Le juge de la mainlevée examine la validité du titre. Si celui-ci est reconnu exécutoire, la mainlevée est accordée rapidement et permet de poursuivre la procédure. En cas de refus, et si le commandement de payer se périme (après un an selon l’art. 88 LP), le créancier pourra tenter d’obtenir une mainlevée provisoire.
Note importante : La décision de mainlevée définitive ne peut être réutilisée dans une nouvelle procédure si celle-ci a échoué en raison du non-respect des délais.
La Mainlevée Provisoire (art. 82 LP)
Si le créancier ne dispose pas d’un titre suffisant pour la mainlevée définitive, il peut recourir à la mainlevée provisoire. Celle-ci repose principalement sur une reconnaissance de dette – qu’elle soit sous forme authentique ou sous seing privé – et, dans certains cas, sur des documents tels que :
- L’acte de défaut de biens après saisie (art. 149 al.2 LP),
- L’acte de défaut de biens après faillite (art. 265 al.1 LP).
Lorsque le juge ordonne la mainlevée provisoire, le débiteur a deux options :
- Ne pas agir : La mainlevée définitive deviendra automatiquement exécutoire après un délai de 20 jours.
- Intenter une action en libération de dettes (art. 83 al.2 LP) : Il s’agit d’une procédure judiciaire ordinaire par laquelle le débiteur conteste la créance. Cette action, bien que relevant du contentieux, se déroule dans le for de poursuite, sauf dérogation en cas d’élection de for contraire par les parties.
L’Action en Reconnaissance de Dettes (art. 79 LP)
En l’absence d’un titre permettant de demander la mainlevée (définitive ou provisoire), le créancier peut engager une action en reconnaissance de dettes. Dans cette procédure :
- Le débiteur devient, à l’inverse, le demandeur, et le créancier se trouve en position de défendeur.
- Le juge rend alors une décision qui comporte à la fois une reconnaissance de la dette et une mainlevée de l’opposition.
- En cas de refus de la mainlevée, le jugement déclare la créance non due et acquiert l’autorité de la chose jugée.
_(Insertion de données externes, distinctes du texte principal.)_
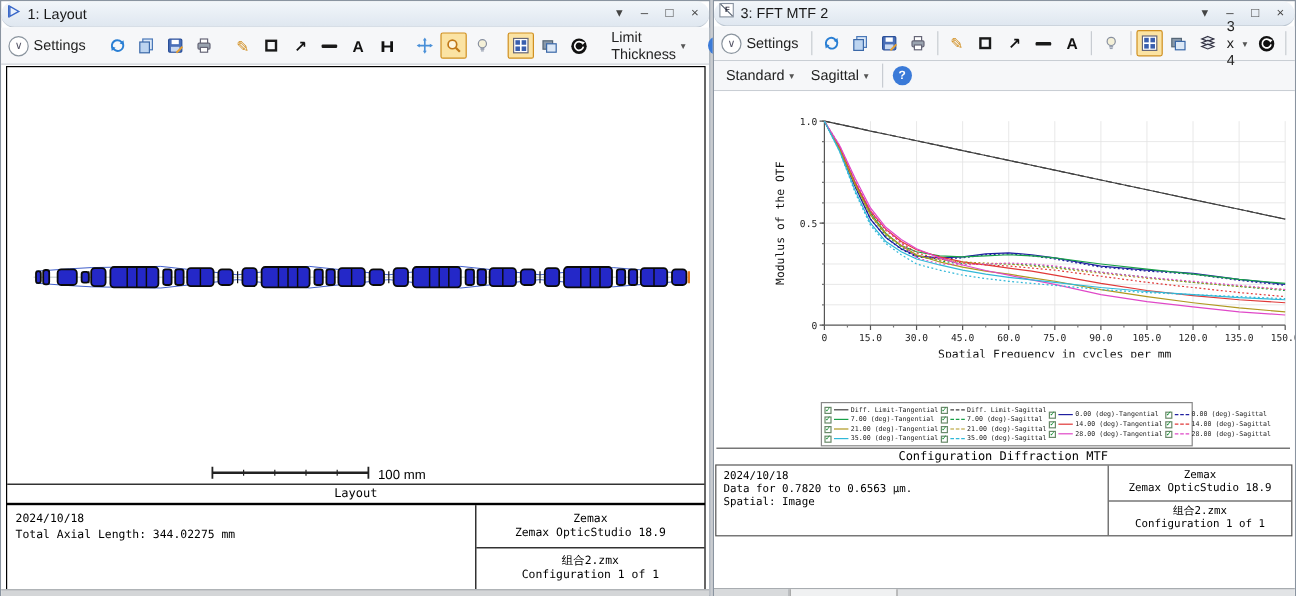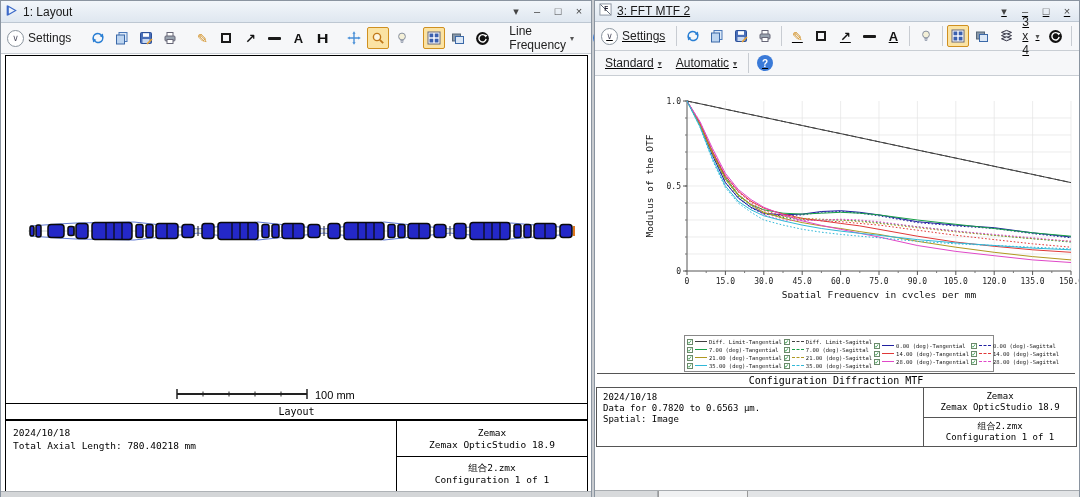--- a/index.html
+++ b/index.html
@@ -1,23 +1,23 @@
 <!DOCTYPE html>
 <html><head>
 <meta charset="utf-8">
 <style>
   html,body{margin:0;padding:0;}
   body{font-family:"Liberation Sans","DejaVu Sans",sans-serif;background:#b8bcc0;}
   .stage{position:relative;width:1080px;height:497px;background:#c9ccd0;overflow:hidden;}
   .win{position:absolute;top:0;background:#fff;border:1px solid #8a94a0;box-sizing:border-box;}
   .win-left{left:0;width:592px;height:497px;}
-  .win-right{left:594px;width:486px;height:497px;text-decoration:underline;}
+  .win-right{left:594px;width:486px;height:497px;}
   
   .titlebar{height:21px;background:linear-gradient(#f2f6fa,#dfe7f0);border-bottom:1px solid #bdc7d2;
-    display:flex;align-items:center;padding:0 4px;gap:5px;}
+    display:flex;align-items:center;padding:0 4px;gap:5px;border-radius:11px;}
   .title-text{font-size:12px;color:#1a1a1a;white-space:nowrap;}
   .tb-spacer{flex:1;}
   .winbtn{width:16px;height:15px;display:flex;align-items:center;justify-content:center;
     font-size:11px;color:#444;line-height:1;}
   
   .tbar{background:#f6f7f9;border-bottom:1px solid #c9ced4;display:flex;align-items:center;padding:0 4px;gap:2px;}
   .tbar-1{height:30px;}
   .tbar-r1{height:28px;}
   .tbar-r2{height:24px;}
   .sep{width:1px;height:20px;background:#c8ccd2;margin:0 3px;}
@@ -188,21 +188,21 @@
         </span>
       <span class="tbtn">
           <svg width="15" height="15" viewBox="0 0 14 14">
             <circle cx="7" cy="7" r="6" fill="#111"></circle>
             <path d="M9.8 4.8A3.4 3.4 0 1 0 10.4 7.4" stroke="#fff" stroke-width="1.3" fill="none"></path>
             <polygon points="9,3.2 11.6,4 9.7,6.1" fill="#fff"></polygon>
           </svg>
         </span>
       <span class="sep"></span>
       <span class="lbl-btn">
-        <span>Line Frequency</span>
+        <span>Limit Thickness</span>
         <span class="dd-arrow">▾</span>
       </span>
       <span class="sep"></span>
       <span class="tbtn">
           <span class="help-circ">?</span>
         </span>
     </div>
 
     <div class="l-content">
       <div class="draw-box">
@@ -266,21 +266,21 @@
             <line x1="197" y1="335.5" x2="197" y2="340.5" stroke="#222" stroke-width="1"></line>
             <line x1="223" y1="335.5" x2="223" y2="340.5" stroke="#222" stroke-width="1"></line>
             <line x1="249" y1="335.5" x2="249" y2="340.5" stroke="#222" stroke-width="1"></line>
             <line x1="275" y1="335.5" x2="275" y2="340.5" stroke="#222" stroke-width="1"></line>
           </svg>
         <div class="layout-bar">Layout</div>
       </div>
       <div class="info-table">
         <div class="info-left">
           <div>2024/10/18</div>
-          <div>Total Axial Length:  780.40218 mm</div>
+          <div>Total Axial Length:  344.02275 mm</div>
         </div>
         <div class="info-right">
           <div class="info-cellA">
             <div>Zemax</div>
             <div>Zemax OpticStudio 18.9</div>
           </div>
           <div class="info-cellB">
             <div>组合2.zmx</div>
             <div>Configuration 1 of 1</div>
           </div>
@@ -402,21 +402,21 @@
         </span>
       <span class="sep"></span>
     </div>
 
     <div class="tbar tbar-r2">
       <span class="lbl-btn">
         <span>Standard</span>
         <span class="dd-arrow">▾</span>
       </span>
       <span class="lbl-btn">
-        <span>Automatic</span>
+        <span>Sagittal</span>
         <span class="dd-arrow">▾</span>
       </span>
       <span class="sep"></span>
       <span class="tbtn">
           <span class="help-circ">?</span>
         </span>
     </div>
 
     <div class="r-content">
       <svg width="484" height="222" viewBox="0 0 484 222" style="position:absolute;left:0;top:0;">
Ce mécanisme illustre la rigidité procédurale de la LP, laquelle peut parfois conduire à une situation où le débiteur se trouve contraint de payer, non pas en raison du bien-fondé de la créance, mais du strict respect des délais et formalités.
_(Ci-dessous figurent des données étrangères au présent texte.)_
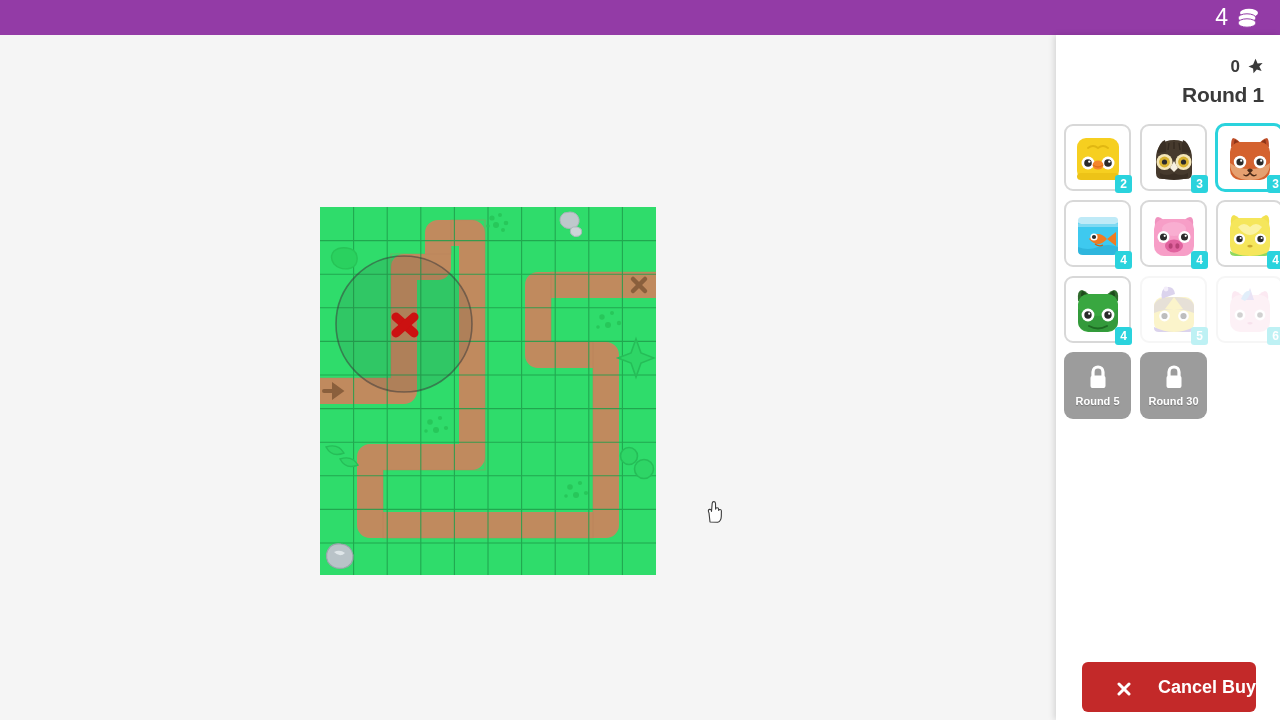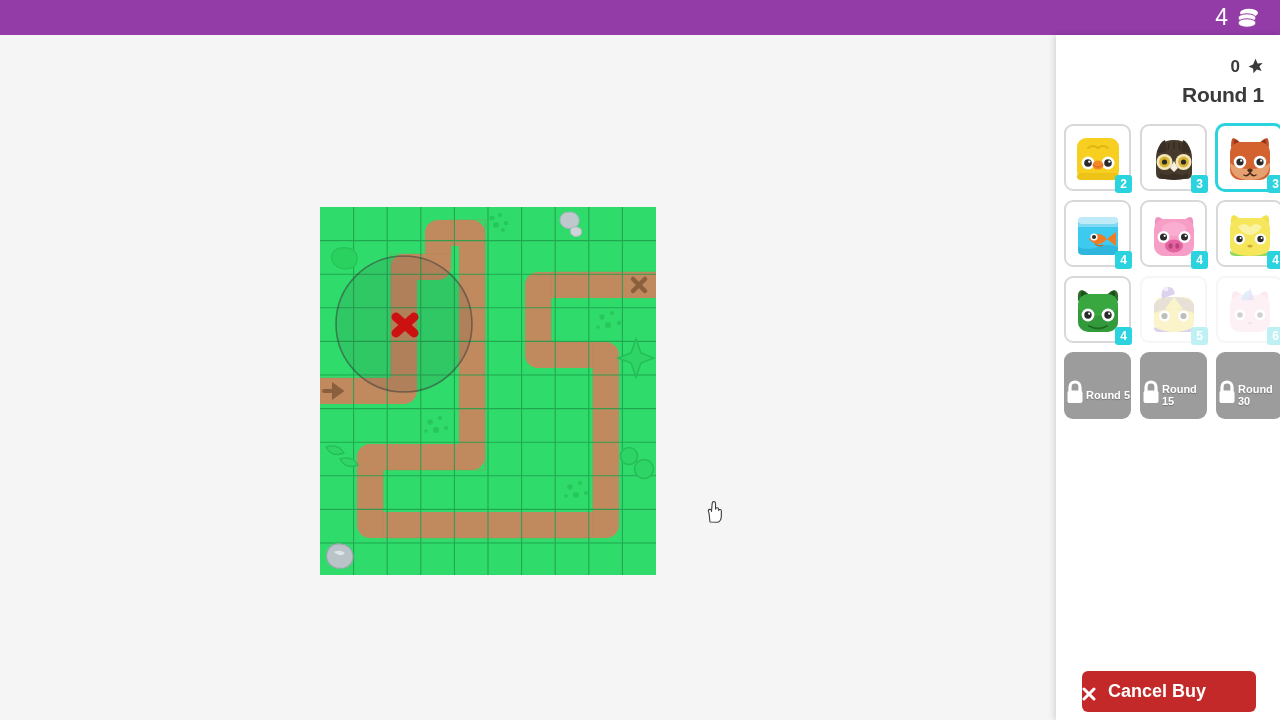--- a/index.html
+++ b/index.html
@@ -106,44 +106,44 @@
     border-radius: 3px;
     font-size: 12px; font-weight: bold;
     display: flex; align-items: center; justify-content: center;
     padding: 0 3px;
   }
 
   .tower-cell.locked {
     background: #9c9c9c;
     border: none;
     border-radius: 9px;
-    flex-direction: row;
+    flex-direction: column;
     justify-content: flex-start;
     padding-top: 13px;
     cursor: default;
   }
   .lock-icon { width: 22px; height: 24px; display:block; }
   .lock-label {
     margin-top: 6px;
     color: #ffffff; font-size: 11px; font-weight: bold;
     text-shadow: 0 1px 1px rgba(0,0,0,0.25);
   }
 
   
   .cancel-btn {
     position: absolute;
     left: 26px; bottom: 8px;
-    width: 174px; height: 41px;
+    width: 174px; height: 50px;
     background: #c32929;
     color: #ffffff;
     border: none; border-radius: 6px;
     font-family: "Liberation Sans", sans-serif;
     font-size: 18px; font-weight: bold;
-    display: flex; align-items: center; justify-content: flex-start;
-    gap: 12px;
+    display: flex; align-items: center; justify-content: flex-end;
+    gap: 27px;
     cursor: pointer;
   }
   .cancel-x { width: 14px; height: 14px; display:block; }
 </style>
 </head>
 <body>
 
 <div id="app">
 
   <div class="topbar">
@@ -466,29 +466,20 @@
       <div class="tower-cell locked">
         <span class="lock-icon">
           <svg viewBox="0 0 22 24" width="22" height="24">
             <path d="M6,11 L6,7 a5,5 0 0 1 10,0 L16,11" fill="none" stroke="#ffffff" stroke-width="3.2"></path>
             <rect x="3.5" y="10.5" width="15" height="12.5" rx="2.6" fill="#ffffff"></rect>
           </svg>
         </span>
         <span class="lock-label">Round 5</span>
       </div>
 
-      <div class="tower-cell locked">
-        <span class="lock-icon">
-          <svg viewBox="0 0 22 24" width="22" height="24">
-            <path d="M6,11 L6,7 a5,5 0 0 1 10,0 L16,11" fill="none" stroke="#ffffff" stroke-width="3.2"></path>
-            <rect x="3.5" y="10.5" width="15" height="12.5" rx="2.6" fill="#ffffff"></rect>
-          </svg>
-        </span>
-        <span class="lock-label">Round 15</span>
-      </div>
 
       <div class="tower-cell locked">
         <span class="lock-icon">
           <svg viewBox="0 0 22 24" width="22" height="24">
             <path d="M6,11 L6,7 a5,5 0 0 1 10,0 L16,11" fill="none" stroke="#ffffff" stroke-width="3.2"></path>
             <rect x="3.5" y="10.5" width="15" height="12.5" rx="2.6" fill="#ffffff"></rect>
           </svg>
         </span>
         <span class="lock-label">Round 30</span>
       </div>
Pour atténuer ce risque d’injustice, la LP prévoit des dispositifs protecteurs.
L’Action et la Requête en Annulation ou Suspension (art. 85 et 85a LP)
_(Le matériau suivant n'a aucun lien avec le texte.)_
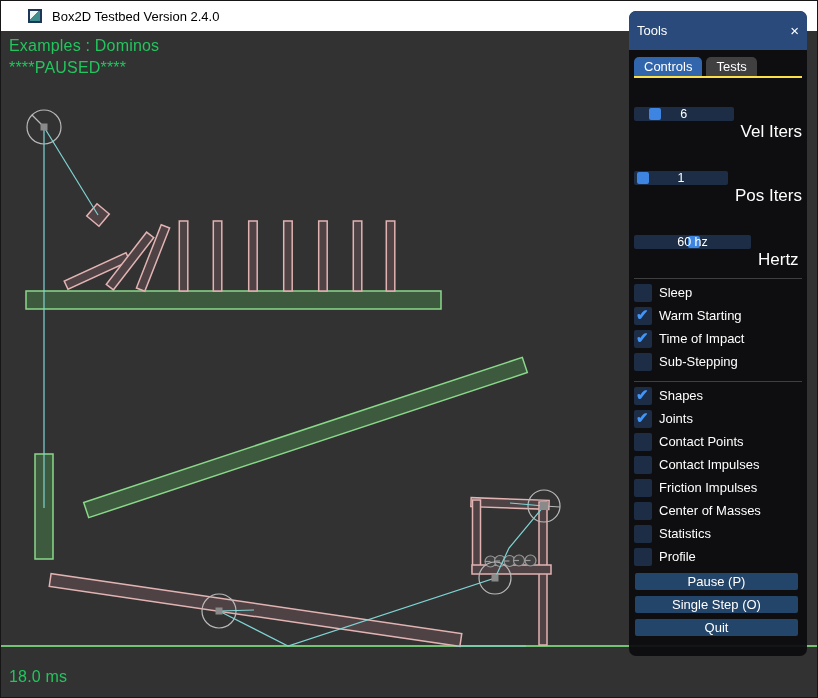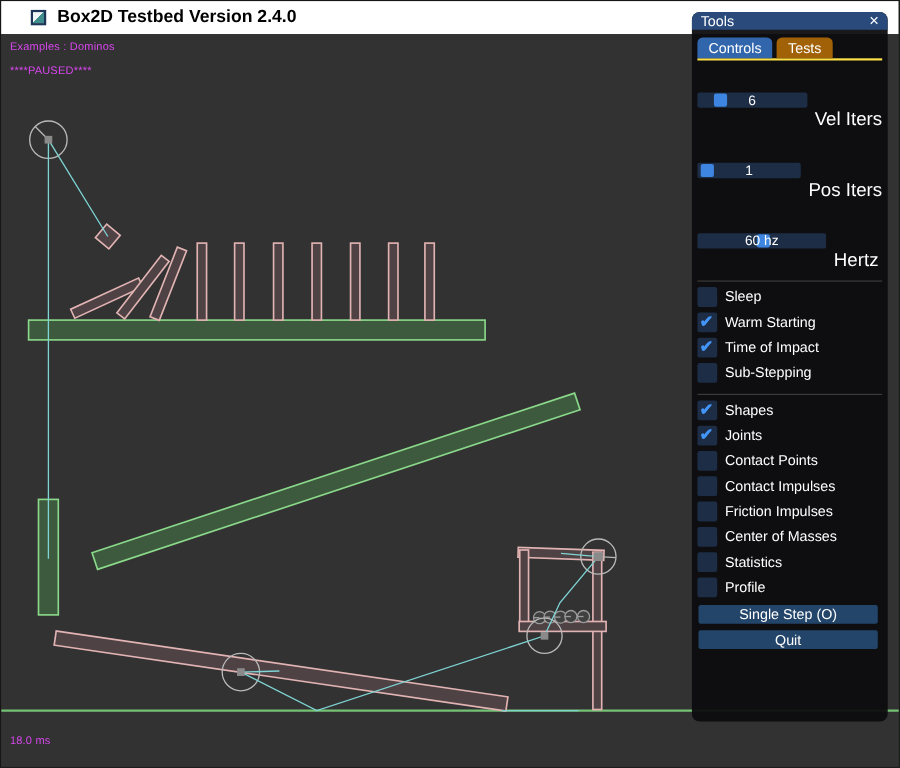--- a/index.html
+++ b/index.html
@@ -6,47 +6,47 @@
   html,body { width:818px; height:698px; background:#202020; }
   body { font-family:"Liberation Sans", sans-serif; }
   .window { position:relative; width:818px; height:698px; background:#323232;
             border:1px solid #161616; overflow:hidden; }
 
   
   .os-titlebar { position:absolute; left:0; top:0; width:100%; height:30px; background:#ffffff;
                  display:flex; align-items:center; }
   .os-icon { width:14px; height:14px; margin-left:27px; border:2px solid #1d3557;
              background:linear-gradient(135deg,#eef6f6 45%,#3f8d8d 45%); }
-  .os-title { margin-left:10px; font-size:16px; color:#000;font-weight:bold; }
+  .os-title { margin-left:10px; font-size:13px; color:#000; }
   .os-btns { position:absolute; right:0; top:0; height:30px; display:flex; }
   .os-btn { width:46px; height:30px; display:flex; align-items:center; justify-content:center;
             color:#000; font-size:15px; cursor:default; }
   .os-btn .minline { width:11px; height:1px; background:#000; }
   .os-btn .maxbox { width:10px; height:10px; border:1px solid #000; }
   .os-btn.close { font-size:17px; }
 
   
   .canvas { position:absolute; left:0; top:30px; width:818px; height:667px; background:#323232; }
   svg.scene { position:absolute; left:0; top:0; }
-  .hud { position:absolute; font-size:10px; color:#d946ef; letter-spacing:.2px; }
+  .hud { position:absolute; font-size:16px; color:#22c55e; letter-spacing:.2px; }
   .hud.ex { left:8px; top:6px; }
   .hud.paused { left:8px; top:28px; }
   .hud.ms { left:8px; top:637px; }
 
   
   .panel { position:absolute; left:628px; top:10px; width:178px; height:645px;
            background:rgba(13,13,15,0.95); border-radius:7px; overflow:hidden;
            color:#fff; font-size:13px; }
-  .panel-title { height:16px; background:#294a7a; display:flex; align-items:center;
+  .panel-title { height:39px; background:#294a7a; display:flex; align-items:center;
                  padding:4px 8px; border-radius:7px 7px 0 0; }
   .panel-title .t { flex:1; }
   .panel-title .x { font-size:15px; line-height:15px; cursor:default; }
   .panel-body { padding:5px 5px 0 5px; }
   .tabbar { display:flex; gap:4px; padding-top:2px; border-bottom:2px solid #fde047; }
-  .tab { padding:2px 10px 2px 10px; border-radius:5px 5px 0 0; background:#a16207; cursor:default; }
+  .tab { padding:2px 10px 2px 10px; border-radius:5px 5px 0 0; background:#404040; cursor:default; }
   .tab.active { background:#3166ad; }
 
   .srow { display:flex; align-items:center; margin-top:8px; }
   .track { position:relative; width:117px; height:14px; background:#1d2d45; border-radius:2px; }
   .grab { position:absolute; top:1px; width:12px; height:12px; background:#3d85e0; border-radius:2px; }
   .sval { position:absolute; left:0; top:0; width:100%; height:14px; text-align:center;
           line-height:14px; font-size:12.5px; }
   .slabel { margin-left:7px; white-space:nowrap; font-size:17px;margin-top:36px; }
 
   .sep { height:1px; background:#3f3f3f; margin:8px 0 2px 0; }
@@ -226,19 +226,20 @@
             <div class="cbox"></div>
             <span class="clabel">Statistics</span>
           </div>
           <div class="crow">
             <div class="cbox"></div>
             <span class="clabel">Profile</span>
           </div>
         </div>
 
       <div class="buttons">
+        <button class="pbtn">Pause (P)</button>
         <button class="pbtn">Single Step (O)</button>
         <button class="pbtn">Quit</button>
       </div>
     </div>
   </div>
 
 </div>
 
 </body></html>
Parallèlement aux procédures de mainlevée, le débiteur peut recourir à deux voies subsidiaires pour contester la créance en prouvant soit que celle-ci n’est pas due, soit qu’elle n’est pas encore exigible :
- La requête en annulation ou suspension (art. 85 LP) :
Cette procédure, plus simple, nécessite la production d’un titre attestant de l’annulation (par exemple, un titre de remise de dettes) ou de la suspension (accord du créancier accordant un délai supplémentaire). - L’action en annulation ou suspension (art. 85a LP) :
Ici, le débiteur doit convaincre le juge, au moyen du test de la vraisemblance, que la dette n’est pas due ou n’est pas exigible. Cette procédure est utile lorsque le débiteur ne dispose pas d’un titre probant mais peut démontrer, de manière convaincante, l’inadéquation de la créance.
Il est essentiel de noter que ces moyens ne peuvent être employés pour remettre en cause un jugement de reconnaissance de dettes déjà établi. Ils interviennent principalement dans deux situations critiques :
- En cas de non-opposition dans le délai imparti, ce qui entraîne la continuation automatique de la poursuite.
- En l’absence d’action en libération de dettes dans le délai de 20 jours, après l’obtention de la mainlevée provisoire.
Ces procédures complémentaires visent à rétablir un équilibre, en permettant au débiteur de faire valoir ses droits lorsque la stricte application des délais procéduraux pourrait autrement le conduire à un paiement injustifié.
Conclusion
La procédure préalable en matière d’exécution forcée, bien que technique et rigoureuse, intègre des mécanismes destinés à protéger tant les créanciers que les débiteurs. De la réquisition de poursuite, qui interrompt la prescription, jusqu’aux diverses formes de mainlevée de l’opposition et aux recours en annulation ou suspension, le législateur a cherché à concilier l’exigence formelle de la procédure avec la nécessité de ne pas faire supporter au débiteur les conséquences d’un défaut de respect des délais.